PROVIDED INFORMATION:
————

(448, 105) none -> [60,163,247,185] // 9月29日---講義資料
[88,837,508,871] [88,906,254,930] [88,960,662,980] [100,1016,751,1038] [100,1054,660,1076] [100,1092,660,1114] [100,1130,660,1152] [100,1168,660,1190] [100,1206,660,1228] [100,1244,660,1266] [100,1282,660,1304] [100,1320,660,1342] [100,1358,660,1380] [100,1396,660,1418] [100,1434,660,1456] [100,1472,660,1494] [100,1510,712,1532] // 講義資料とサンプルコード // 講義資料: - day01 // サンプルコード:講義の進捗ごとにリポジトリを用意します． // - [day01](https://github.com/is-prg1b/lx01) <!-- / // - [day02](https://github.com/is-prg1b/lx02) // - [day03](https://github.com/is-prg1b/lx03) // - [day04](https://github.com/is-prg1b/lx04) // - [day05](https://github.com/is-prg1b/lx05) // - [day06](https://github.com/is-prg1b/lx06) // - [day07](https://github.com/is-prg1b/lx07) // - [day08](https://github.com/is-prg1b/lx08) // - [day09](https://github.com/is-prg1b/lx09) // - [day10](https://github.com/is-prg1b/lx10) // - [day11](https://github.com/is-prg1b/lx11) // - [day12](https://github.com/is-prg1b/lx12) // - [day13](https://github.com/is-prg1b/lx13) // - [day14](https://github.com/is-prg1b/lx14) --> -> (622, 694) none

————

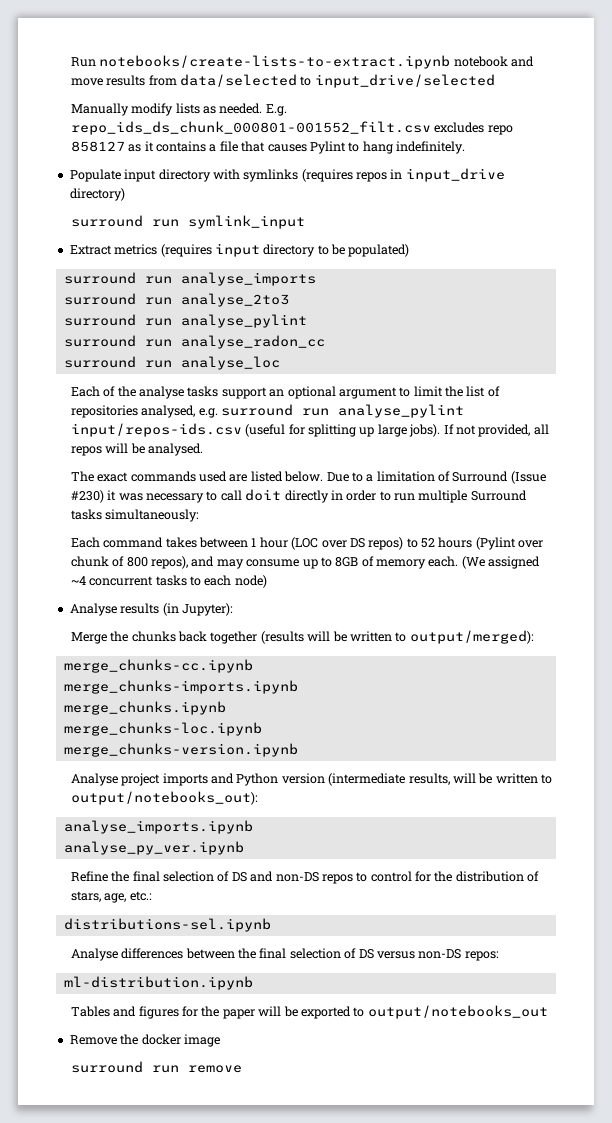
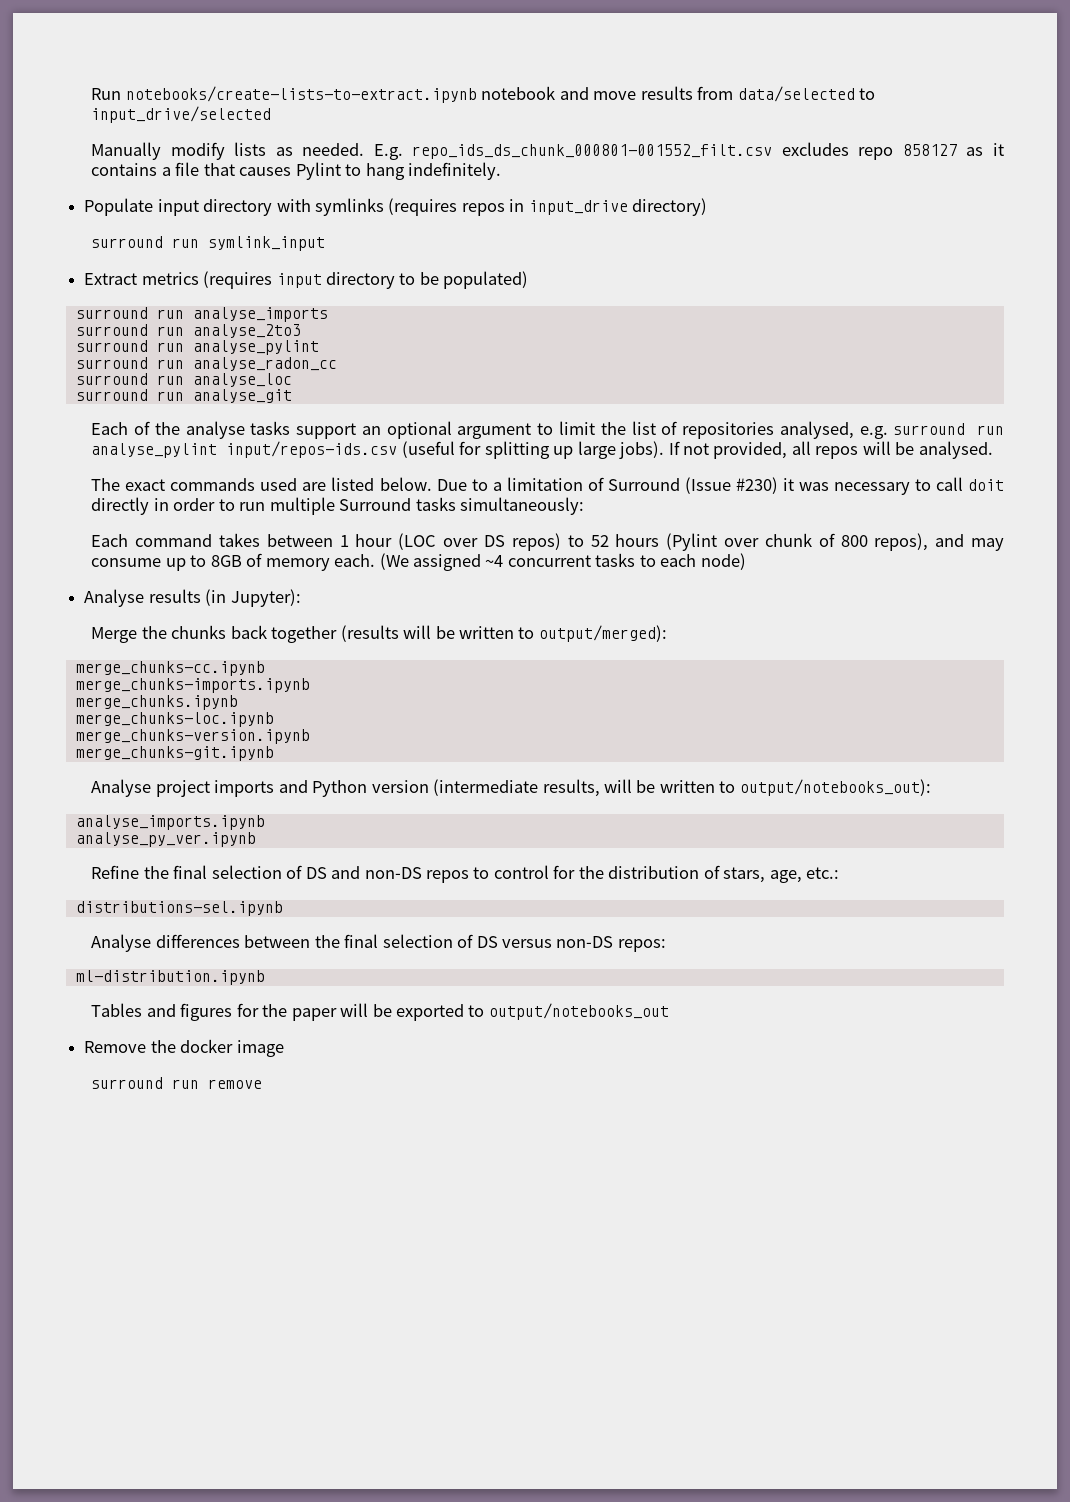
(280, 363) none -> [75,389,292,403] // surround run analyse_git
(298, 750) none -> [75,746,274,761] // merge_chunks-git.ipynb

————

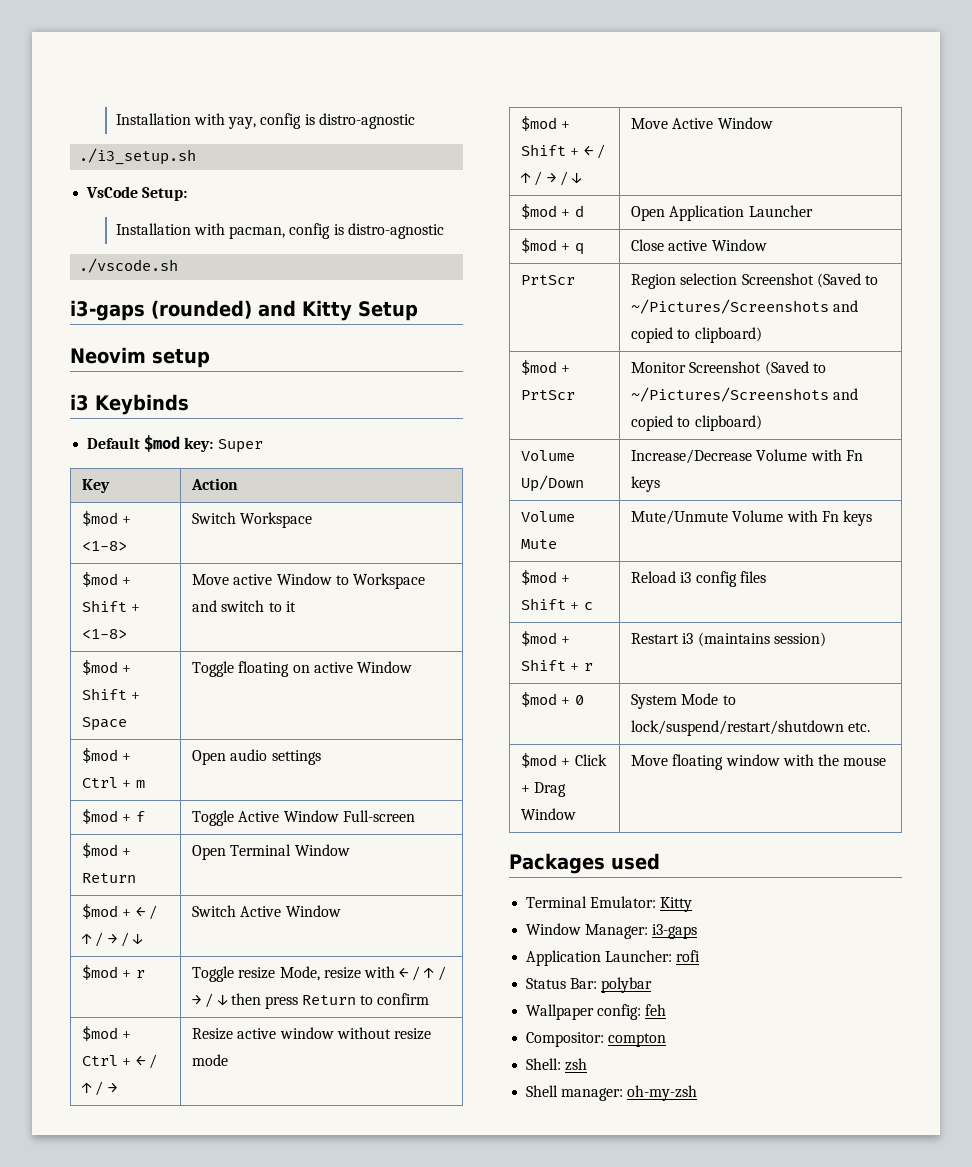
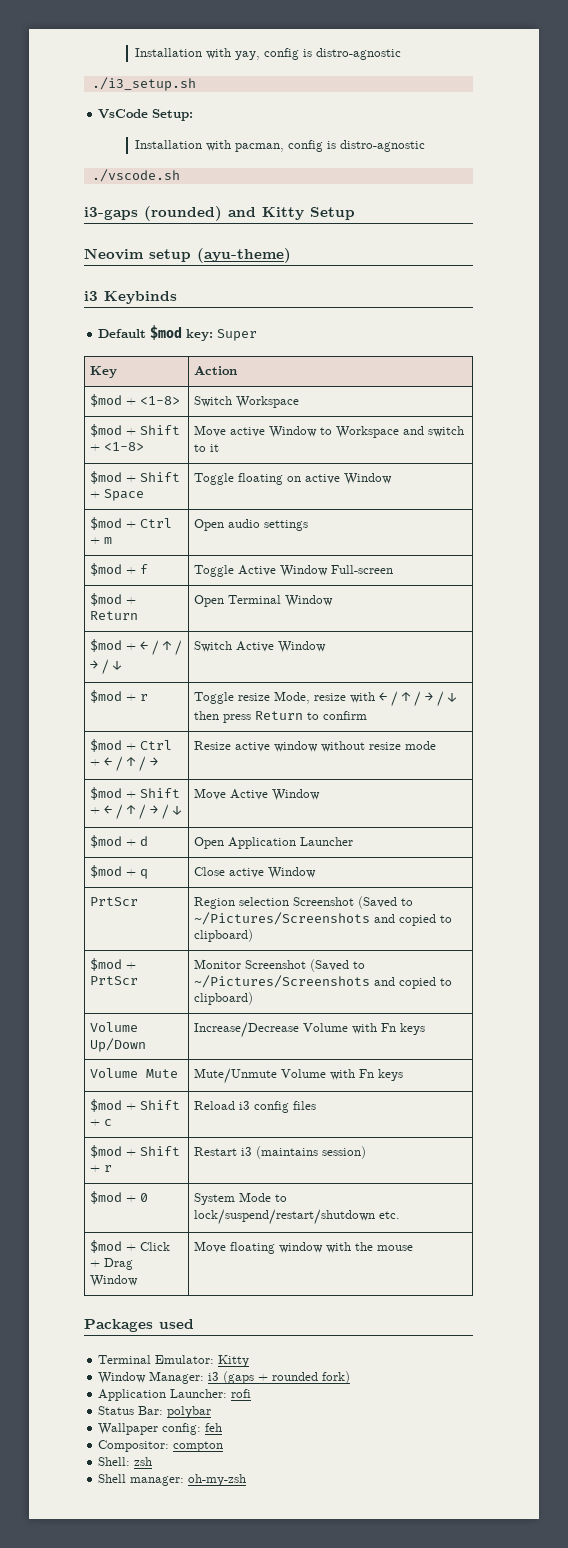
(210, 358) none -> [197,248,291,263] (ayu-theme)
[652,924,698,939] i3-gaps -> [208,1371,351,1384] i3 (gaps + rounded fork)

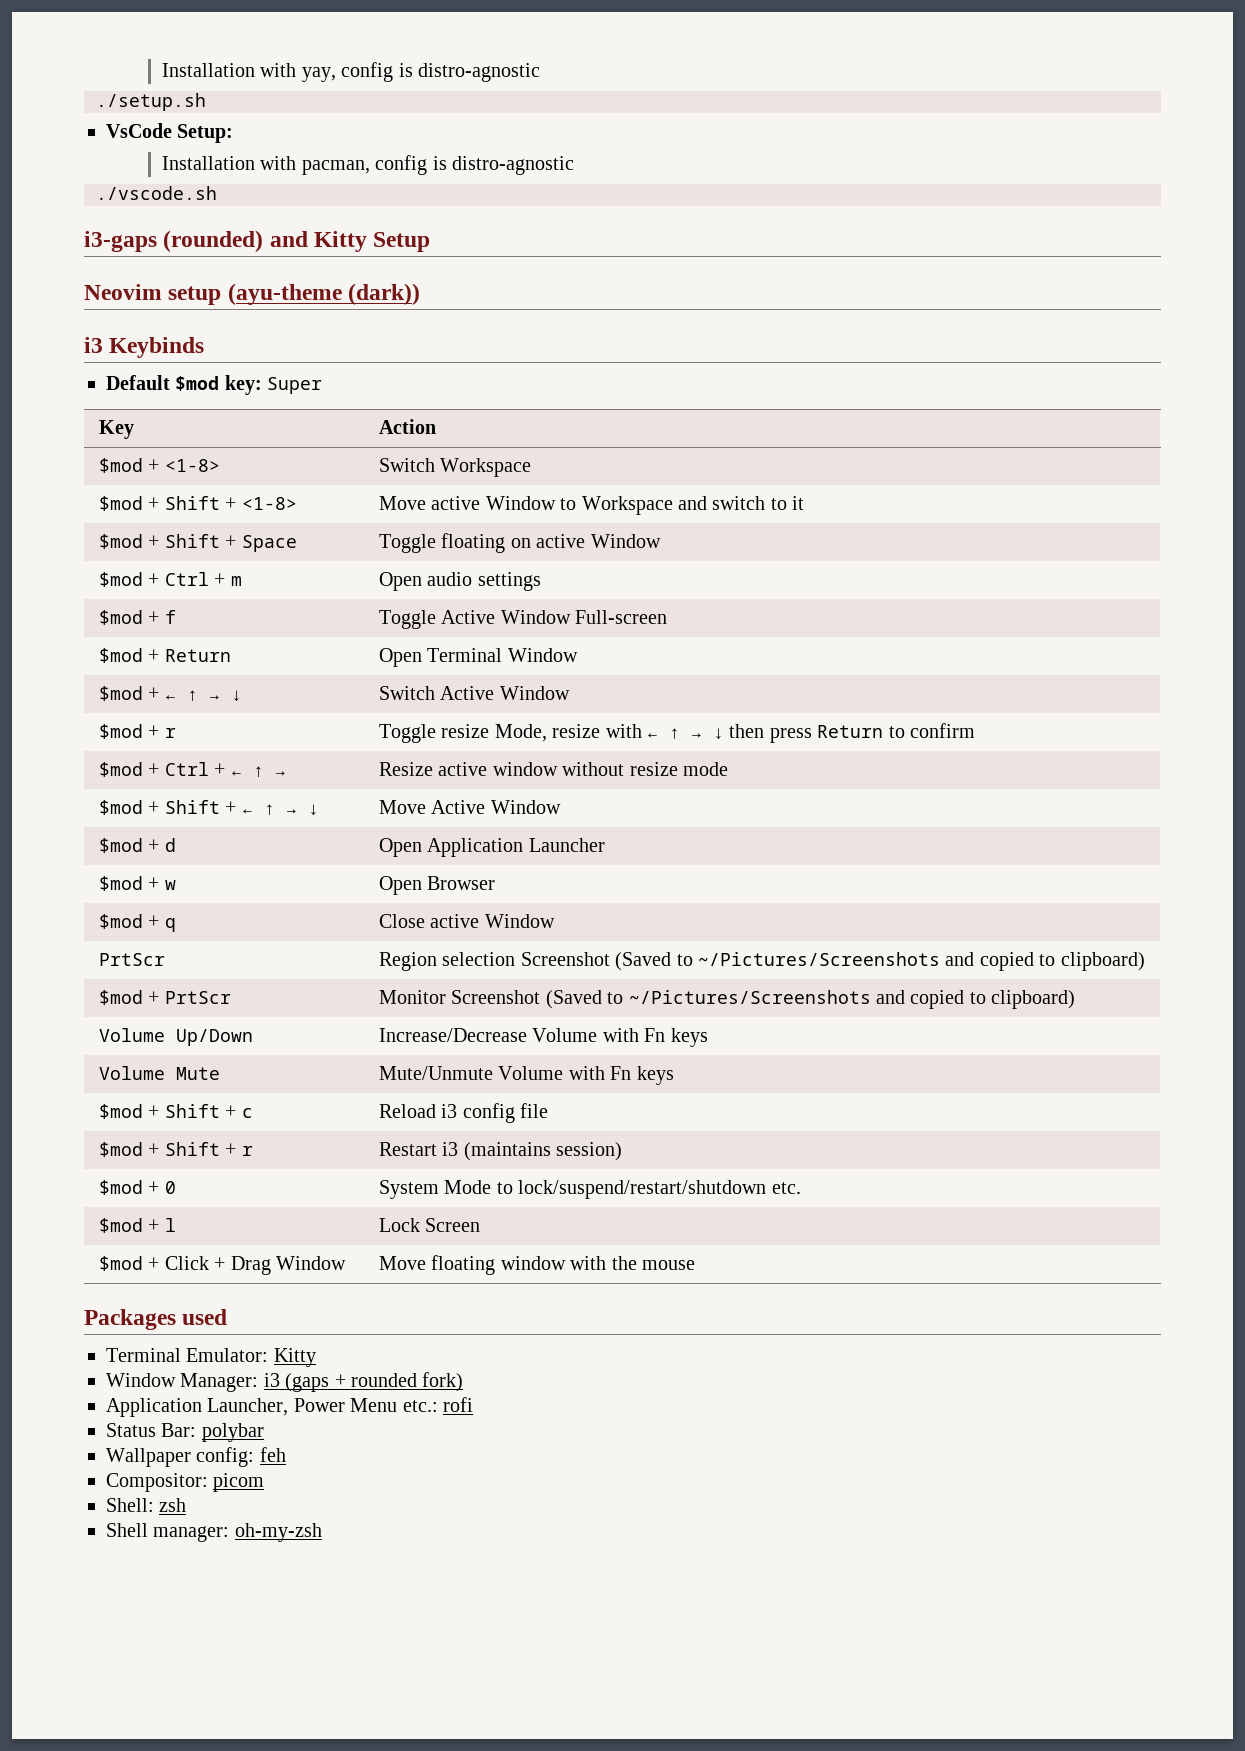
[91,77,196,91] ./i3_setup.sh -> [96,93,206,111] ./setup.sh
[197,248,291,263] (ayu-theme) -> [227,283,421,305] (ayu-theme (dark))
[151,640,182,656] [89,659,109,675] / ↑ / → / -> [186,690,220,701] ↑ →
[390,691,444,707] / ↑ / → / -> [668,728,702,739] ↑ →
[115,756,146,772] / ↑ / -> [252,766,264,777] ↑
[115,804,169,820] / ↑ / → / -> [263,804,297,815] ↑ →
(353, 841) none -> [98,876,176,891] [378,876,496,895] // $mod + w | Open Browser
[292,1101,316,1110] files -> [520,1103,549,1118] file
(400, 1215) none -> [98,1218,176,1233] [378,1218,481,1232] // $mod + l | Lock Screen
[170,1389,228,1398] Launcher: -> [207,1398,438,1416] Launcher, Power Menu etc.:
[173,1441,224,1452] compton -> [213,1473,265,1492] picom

————

WHAT IS BEING ASKED:
Print exactly the lines of the listing above starting at the line containing "[170,1389,228,1398] Launcher: ->" and ending at the line containing "[173,1441,224,1452] compton ->", both included.

EXERCISE RESULT:
[170,1389,228,1398] Launcher: -> [207,1398,438,1416] Launcher, Power Menu etc.:
[173,1441,224,1452] compton -> [213,1473,265,1492] picom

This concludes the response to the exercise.